### What to work on
A complete transcription of the material, exact in every line, is what is wanted.

----------------

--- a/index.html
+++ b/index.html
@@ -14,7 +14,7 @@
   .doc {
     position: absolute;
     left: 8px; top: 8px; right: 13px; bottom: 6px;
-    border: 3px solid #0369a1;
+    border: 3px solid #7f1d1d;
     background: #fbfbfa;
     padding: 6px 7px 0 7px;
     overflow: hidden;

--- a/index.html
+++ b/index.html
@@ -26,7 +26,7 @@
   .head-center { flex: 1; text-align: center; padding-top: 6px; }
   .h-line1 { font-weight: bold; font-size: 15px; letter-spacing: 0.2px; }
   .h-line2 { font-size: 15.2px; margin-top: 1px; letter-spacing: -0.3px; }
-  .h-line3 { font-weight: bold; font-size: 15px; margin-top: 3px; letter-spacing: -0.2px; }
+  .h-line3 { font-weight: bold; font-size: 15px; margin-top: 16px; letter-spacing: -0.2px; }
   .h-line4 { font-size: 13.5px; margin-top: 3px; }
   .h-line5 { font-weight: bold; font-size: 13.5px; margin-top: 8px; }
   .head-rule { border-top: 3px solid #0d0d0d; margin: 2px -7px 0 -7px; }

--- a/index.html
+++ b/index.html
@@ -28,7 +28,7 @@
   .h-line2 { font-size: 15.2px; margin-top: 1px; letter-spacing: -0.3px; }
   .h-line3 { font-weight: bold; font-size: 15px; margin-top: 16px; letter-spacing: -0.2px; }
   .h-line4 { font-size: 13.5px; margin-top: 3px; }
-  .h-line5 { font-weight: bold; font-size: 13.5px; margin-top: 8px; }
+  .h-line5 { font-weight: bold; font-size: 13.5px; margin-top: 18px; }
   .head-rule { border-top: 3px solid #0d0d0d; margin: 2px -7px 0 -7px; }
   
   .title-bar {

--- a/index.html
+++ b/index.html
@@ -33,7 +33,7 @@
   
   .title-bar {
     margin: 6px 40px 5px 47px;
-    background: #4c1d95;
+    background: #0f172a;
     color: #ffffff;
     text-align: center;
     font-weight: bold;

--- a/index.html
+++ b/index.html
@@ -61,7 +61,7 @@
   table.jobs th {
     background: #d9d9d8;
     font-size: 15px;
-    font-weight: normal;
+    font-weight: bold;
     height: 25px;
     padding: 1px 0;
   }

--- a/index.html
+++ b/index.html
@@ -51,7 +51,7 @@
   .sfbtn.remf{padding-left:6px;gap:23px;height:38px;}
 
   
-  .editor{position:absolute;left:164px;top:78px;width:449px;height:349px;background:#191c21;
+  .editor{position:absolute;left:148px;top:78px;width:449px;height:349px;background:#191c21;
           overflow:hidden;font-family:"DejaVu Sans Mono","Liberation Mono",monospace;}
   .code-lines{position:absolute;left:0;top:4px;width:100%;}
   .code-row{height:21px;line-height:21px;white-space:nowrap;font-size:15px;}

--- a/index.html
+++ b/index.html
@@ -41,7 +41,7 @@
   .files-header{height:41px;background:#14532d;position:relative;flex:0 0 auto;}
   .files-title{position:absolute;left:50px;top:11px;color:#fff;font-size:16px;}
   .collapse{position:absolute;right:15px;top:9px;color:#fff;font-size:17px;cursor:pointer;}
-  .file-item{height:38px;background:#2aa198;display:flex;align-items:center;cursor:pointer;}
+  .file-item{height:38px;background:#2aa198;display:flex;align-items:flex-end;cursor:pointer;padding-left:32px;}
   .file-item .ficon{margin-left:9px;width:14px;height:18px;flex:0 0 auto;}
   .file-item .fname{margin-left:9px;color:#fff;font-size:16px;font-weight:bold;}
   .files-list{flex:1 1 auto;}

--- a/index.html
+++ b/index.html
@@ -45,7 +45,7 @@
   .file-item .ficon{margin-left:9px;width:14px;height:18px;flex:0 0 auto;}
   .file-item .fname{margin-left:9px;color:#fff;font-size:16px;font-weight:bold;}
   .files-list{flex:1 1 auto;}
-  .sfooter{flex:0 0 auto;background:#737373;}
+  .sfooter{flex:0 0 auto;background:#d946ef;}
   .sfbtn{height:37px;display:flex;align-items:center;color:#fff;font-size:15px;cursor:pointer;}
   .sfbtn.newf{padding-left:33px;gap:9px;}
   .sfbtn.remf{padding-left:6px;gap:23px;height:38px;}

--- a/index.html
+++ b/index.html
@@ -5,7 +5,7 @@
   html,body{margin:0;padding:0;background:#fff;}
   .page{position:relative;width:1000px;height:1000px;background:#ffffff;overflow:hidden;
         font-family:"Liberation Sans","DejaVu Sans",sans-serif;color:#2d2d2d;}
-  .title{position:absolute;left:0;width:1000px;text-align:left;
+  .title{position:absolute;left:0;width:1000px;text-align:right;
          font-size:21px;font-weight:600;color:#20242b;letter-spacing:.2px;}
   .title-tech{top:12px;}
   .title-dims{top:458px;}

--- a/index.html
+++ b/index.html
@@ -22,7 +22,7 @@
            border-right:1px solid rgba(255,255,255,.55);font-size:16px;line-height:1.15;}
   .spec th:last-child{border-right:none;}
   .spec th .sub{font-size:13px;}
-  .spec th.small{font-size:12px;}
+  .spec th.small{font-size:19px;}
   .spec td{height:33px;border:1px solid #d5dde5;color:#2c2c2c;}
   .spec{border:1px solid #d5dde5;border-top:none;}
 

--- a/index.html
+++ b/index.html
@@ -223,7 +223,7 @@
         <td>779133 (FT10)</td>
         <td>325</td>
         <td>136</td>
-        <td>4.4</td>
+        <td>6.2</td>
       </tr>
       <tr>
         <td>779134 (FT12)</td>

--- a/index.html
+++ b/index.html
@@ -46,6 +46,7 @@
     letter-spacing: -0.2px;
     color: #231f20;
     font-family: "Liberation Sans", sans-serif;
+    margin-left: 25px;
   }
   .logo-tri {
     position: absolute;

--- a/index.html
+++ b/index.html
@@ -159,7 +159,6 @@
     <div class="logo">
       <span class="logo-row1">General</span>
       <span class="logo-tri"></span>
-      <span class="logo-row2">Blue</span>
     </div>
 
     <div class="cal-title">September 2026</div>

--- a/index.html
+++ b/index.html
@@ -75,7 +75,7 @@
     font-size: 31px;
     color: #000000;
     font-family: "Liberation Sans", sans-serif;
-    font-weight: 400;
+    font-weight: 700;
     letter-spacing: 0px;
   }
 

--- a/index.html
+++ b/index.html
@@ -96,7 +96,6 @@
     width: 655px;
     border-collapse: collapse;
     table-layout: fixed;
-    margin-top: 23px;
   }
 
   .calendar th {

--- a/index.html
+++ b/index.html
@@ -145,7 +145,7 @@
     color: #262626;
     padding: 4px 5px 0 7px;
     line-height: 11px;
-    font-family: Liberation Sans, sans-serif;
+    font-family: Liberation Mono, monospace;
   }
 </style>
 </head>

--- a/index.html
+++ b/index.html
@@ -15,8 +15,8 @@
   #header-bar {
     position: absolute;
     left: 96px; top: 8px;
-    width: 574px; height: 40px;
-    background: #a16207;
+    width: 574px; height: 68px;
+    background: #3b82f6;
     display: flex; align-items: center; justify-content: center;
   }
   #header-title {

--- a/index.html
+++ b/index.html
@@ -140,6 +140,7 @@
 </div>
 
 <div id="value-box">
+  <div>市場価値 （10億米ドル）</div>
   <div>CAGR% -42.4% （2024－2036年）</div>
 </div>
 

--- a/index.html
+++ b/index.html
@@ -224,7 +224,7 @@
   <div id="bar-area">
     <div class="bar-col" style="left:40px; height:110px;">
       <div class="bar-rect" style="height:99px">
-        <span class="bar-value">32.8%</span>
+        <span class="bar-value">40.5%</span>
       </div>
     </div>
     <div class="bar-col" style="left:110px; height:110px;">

----------------

### Expected answer
--- a/index.html
+++ b/index.html
@@ -14,7 +14,7 @@
   .doc {
     position: absolute;
     left: 8px; top: 8px; right: 13px; bottom: 6px;
-    border: 3px solid #0369a1;
+    border: 3px solid #7f1d1d;
     background: #fbfbfa;
     padding: 6px 7px 0 7px;
     overflow: hidden;

--- a/index.html
+++ b/index.html
@@ -26,7 +26,7 @@
   .head-center { flex: 1; text-align: center; padding-top: 6px; }
   .h-line1 { font-weight: bold; font-size: 15px; letter-spacing: 0.2px; }
   .h-line2 { font-size: 15.2px; margin-top: 1px; letter-spacing: -0.3px; }
-  .h-line3 { font-weight: bold; font-size: 15px; margin-top: 3px; letter-spacing: -0.2px; }
+  .h-line3 { font-weight: bold; font-size: 15px; margin-top: 16px; letter-spacing: -0.2px; }
   .h-line4 { font-size: 13.5px; margin-top: 3px; }
   .h-line5 { font-weight: bold; font-size: 13.5px; margin-top: 8px; }
   .head-rule { border-top: 3px solid #0d0d0d; margin: 2px -7px 0 -7px; }

--- a/index.html
+++ b/index.html
@@ -28,7 +28,7 @@
   .h-line2 { font-size: 15.2px; margin-top: 1px; letter-spacing: -0.3px; }
   .h-line3 { font-weight: bold; font-size: 15px; margin-top: 16px; letter-spacing: -0.2px; }
   .h-line4 { font-size: 13.5px; margin-top: 3px; }
-  .h-line5 { font-weight: bold; font-size: 13.5px; margin-top: 8px; }
+  .h-line5 { font-weight: bold; font-size: 13.5px; margin-top: 18px; }
   .head-rule { border-top: 3px solid #0d0d0d; margin: 2px -7px 0 -7px; }
   
   .title-bar {

--- a/index.html
+++ b/index.html
@@ -33,7 +33,7 @@
   
   .title-bar {
     margin: 6px 40px 5px 47px;
-    background: #4c1d95;
+    background: #0f172a;
     color: #ffffff;
     text-align: center;
     font-weight: bold;

--- a/index.html
+++ b/index.html
@@ -61,7 +61,7 @@
   table.jobs th {
     background: #d9d9d8;
     font-size: 15px;
-    font-weight: normal;
+    font-weight: bold;
     height: 25px;
     padding: 1px 0;
   }

--- a/index.html
+++ b/index.html
@@ -51,7 +51,7 @@
   .sfbtn.remf{padding-left:6px;gap:23px;height:38px;}
 
   
-  .editor{position:absolute;left:164px;top:78px;width:449px;height:349px;background:#191c21;
+  .editor{position:absolute;left:148px;top:78px;width:449px;height:349px;background:#191c21;
           overflow:hidden;font-family:"DejaVu Sans Mono","Liberation Mono",monospace;}
   .code-lines{position:absolute;left:0;top:4px;width:100%;}
   .code-row{height:21px;line-height:21px;white-space:nowrap;font-size:15px;}

--- a/index.html
+++ b/index.html
@@ -41,7 +41,7 @@
   .files-header{height:41px;background:#14532d;position:relative;flex:0 0 auto;}
   .files-title{position:absolute;left:50px;top:11px;color:#fff;font-size:16px;}
   .collapse{position:absolute;right:15px;top:9px;color:#fff;font-size:17px;cursor:pointer;}
-  .file-item{height:38px;background:#2aa198;display:flex;align-items:center;cursor:pointer;}
+  .file-item{height:38px;background:#2aa198;display:flex;align-items:flex-end;cursor:pointer;padding-left:32px;}
   .file-item .ficon{margin-left:9px;width:14px;height:18px;flex:0 0 auto;}
   .file-item .fname{margin-left:9px;color:#fff;font-size:16px;font-weight:bold;}
   .files-list{flex:1 1 auto;}

--- a/index.html
+++ b/index.html
@@ -45,7 +45,7 @@
   .file-item .ficon{margin-left:9px;width:14px;height:18px;flex:0 0 auto;}
   .file-item .fname{margin-left:9px;color:#fff;font-size:16px;font-weight:bold;}
   .files-list{flex:1 1 auto;}
-  .sfooter{flex:0 0 auto;background:#737373;}
+  .sfooter{flex:0 0 auto;background:#d946ef;}
   .sfbtn{height:37px;display:flex;align-items:center;color:#fff;font-size:15px;cursor:pointer;}
   .sfbtn.newf{padding-left:33px;gap:9px;}
   .sfbtn.remf{padding-left:6px;gap:23px;height:38px;}

--- a/index.html
+++ b/index.html
@@ -5,7 +5,7 @@
   html,body{margin:0;padding:0;background:#fff;}
   .page{position:relative;width:1000px;height:1000px;background:#ffffff;overflow:hidden;
         font-family:"Liberation Sans","DejaVu Sans",sans-serif;color:#2d2d2d;}
-  .title{position:absolute;left:0;width:1000px;text-align:left;
+  .title{position:absolute;left:0;width:1000px;text-align:right;
          font-size:21px;font-weight:600;color:#20242b;letter-spacing:.2px;}
   .title-tech{top:12px;}
   .title-dims{top:458px;}

--- a/index.html
+++ b/index.html
@@ -22,7 +22,7 @@
            border-right:1px solid rgba(255,255,255,.55);font-size:16px;line-height:1.15;}
   .spec th:last-child{border-right:none;}
   .spec th .sub{font-size:13px;}
-  .spec th.small{font-size:12px;}
+  .spec th.small{font-size:19px;}
   .spec td{height:33px;border:1px solid #d5dde5;color:#2c2c2c;}
   .spec{border:1px solid #d5dde5;border-top:none;}
 

--- a/index.html
+++ b/index.html
@@ -223,7 +223,7 @@
         <td>779133 (FT10)</td>
         <td>325</td>
         <td>136</td>
-        <td>4.4</td>
+        <td>6.2</td>
       </tr>
       <tr>
         <td>779134 (FT12)</td>

--- a/index.html
+++ b/index.html
@@ -46,6 +46,7 @@
     letter-spacing: -0.2px;
     color: #231f20;
     font-family: "Liberation Sans", sans-serif;
+    margin-left: 25px;
   }
   .logo-tri {
     position: absolute;

--- a/index.html
+++ b/index.html
@@ -159,7 +159,6 @@
     <div class="logo">
       <span class="logo-row1">General</span>
       <span class="logo-tri"></span>
-      <span class="logo-row2">Blue</span>
     </div>
 
     <div class="cal-title">September 2026</div>

--- a/index.html
+++ b/index.html
@@ -75,7 +75,7 @@
     font-size: 31px;
     color: #000000;
     font-family: "Liberation Sans", sans-serif;
-    font-weight: 400;
+    font-weight: 700;
     letter-spacing: 0px;
   }
 

--- a/index.html
+++ b/index.html
@@ -96,7 +96,6 @@
     width: 655px;
     border-collapse: collapse;
     table-layout: fixed;
-    margin-top: 23px;
   }
 
   .calendar th {

--- a/index.html
+++ b/index.html
@@ -145,7 +145,7 @@
     color: #262626;
     padding: 4px 5px 0 7px;
     line-height: 11px;
-    font-family: Liberation Sans, sans-serif;
+    font-family: Liberation Mono, monospace;
   }
 </style>
 </head>

--- a/index.html
+++ b/index.html
@@ -15,8 +15,8 @@
   #header-bar {
     position: absolute;
     left: 96px; top: 8px;
-    width: 574px; height: 40px;
-    background: #a16207;
+    width: 574px; height: 68px;
+    background: #3b82f6;
     display: flex; align-items: center; justify-content: center;
   }
   #header-title {

--- a/index.html
+++ b/index.html
@@ -140,6 +140,7 @@
 </div>
 
 <div id="value-box">
+  <div>市場価値 （10億米ドル）</div>
   <div>CAGR% -42.4% （2024－2036年）</div>
 </div>
 

--- a/index.html
+++ b/index.html
@@ -224,7 +224,7 @@
   <div id="bar-area">
     <div class="bar-col" style="left:40px; height:110px;">
       <div class="bar-rect" style="height:99px">
-        <span class="bar-value">32.8%</span>
+        <span class="bar-value">40.5%</span>
       </div>
     </div>
     <div class="bar-col" style="left:110px; height:110px;">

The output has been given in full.